Каждый выбирает по себе

Щит и латы. Посох и заплаты.

Мера окончательной расплаты.

Каждый выбирает по себе.

Каждый выбирает для себя.

Выбираю тоже — как умею.

Ни к кому претензий не имею.

Каждый выбирает для себя.

Позволю себе отступление. В юности мне довелось познакомиться с человеком, который мальчиком подорвался на мине и потерял обе руки. Любое время мало благоволит к инвалидам, а в те годы инвалидность, как правило, означала полную невозможность самореализации. Но этот человек умел все — не только приготовить ужин или убрать квартиру, но печатать и водить машину. Более того, он сам ее чинил. Он закончил университет и состоялся профессионально. Он вырастил дочь. И никогда не жаловался ни на судьбу, ни на общество. Это пример глубоко осмысленной, а значит, поистине личностной жизни.

Итак, с одной стороны, каркас личности — умение самостоятельного решения своей жизни в любых обстоятельствах. С другой же — четкое знание, что это решение не должно ущемлять жизни и решений Другого. В замечательной книге А.Бруштейн "Дорога уходит вдаль" есть эпизод, когда девочка говорит гувернантке-француженке о том, что она мечтает стать героиней, подобной Жанне Д'Арк. И вот что отвечает ей старая Поль: "По дороге на костер смотри себе под ноги — не толкни старую женщину, не урони на землю ребенка, не отдави лапу собаке…" [32, с.119].
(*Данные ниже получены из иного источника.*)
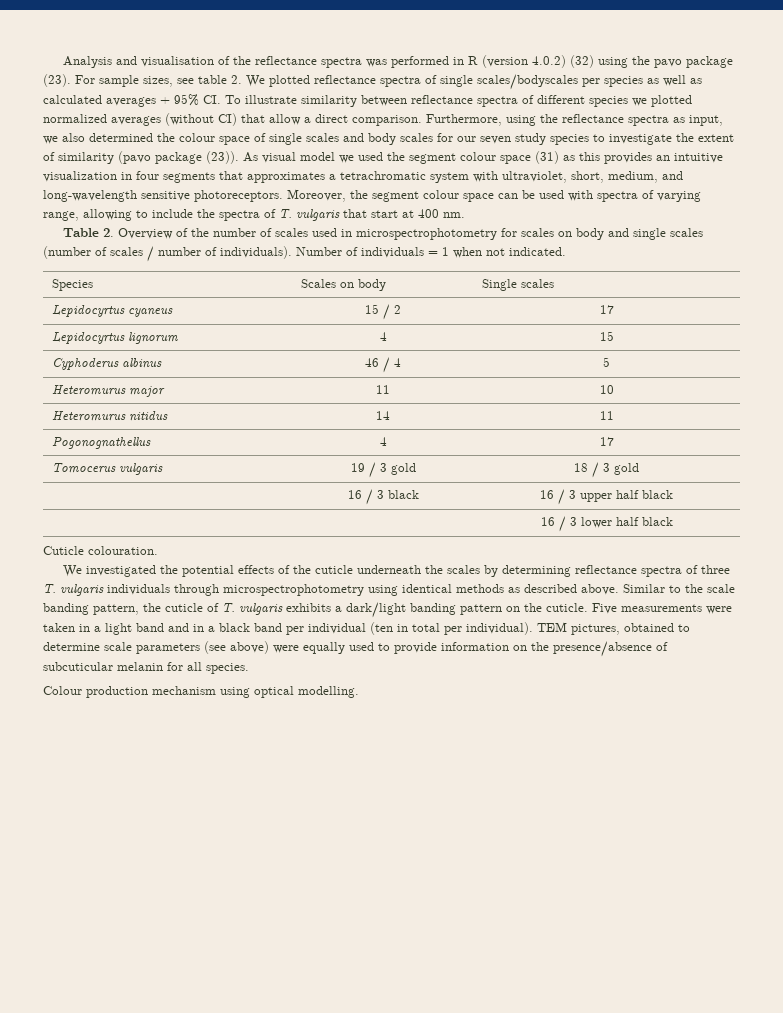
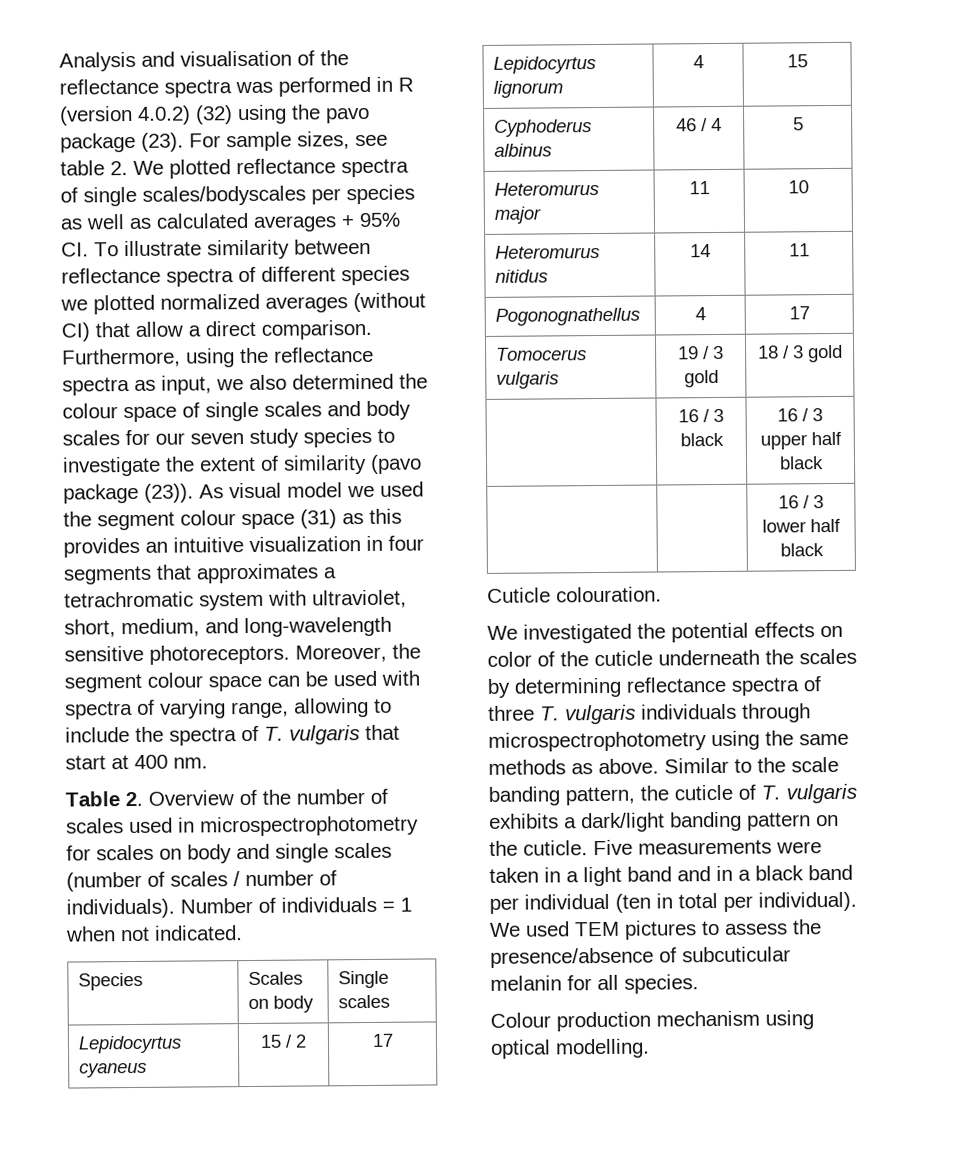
- We investigated the potential effects of the cuticle underneath the scales by determining reflectance spectra of three T. vulgaris individuals through microspectrophotometry using identical methods as described above.
+ We investigated the potential effects on color of the cuticle underneath the scales by determining reflectance spectra of three T. vulgaris individuals through microspectrophotometry using the same methods as above.
- TEM pictures, obtained to determine scale parameters (see above) were equally used to provide information on the presence/absence of subcuticular melanin for all species.
+ We used TEM pictures to assess the presence/absence of subcuticular melanin for all species.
Корень проблемы взаимодействия личности и общества — в нашем абстрактном понимании и личности, и общества. Ибо личность — это человек, живущий среди Других. А общество — это и есть Другие: и старая женщина, и ребенок, и даже собака. И значит, передо мной — перед человеком — всегда стоит выбор. "Я могу оказаться вовлеченным в такую систему межиндивидуальных связей, когда коллектив диктует мне, как мне жить, но я также могу в результате свободного выбора прийти к единению с другими людьми" [63, с. 41]. Тогда и только тогда лицо человека не исчезнет, как набросок на прибрежном песке.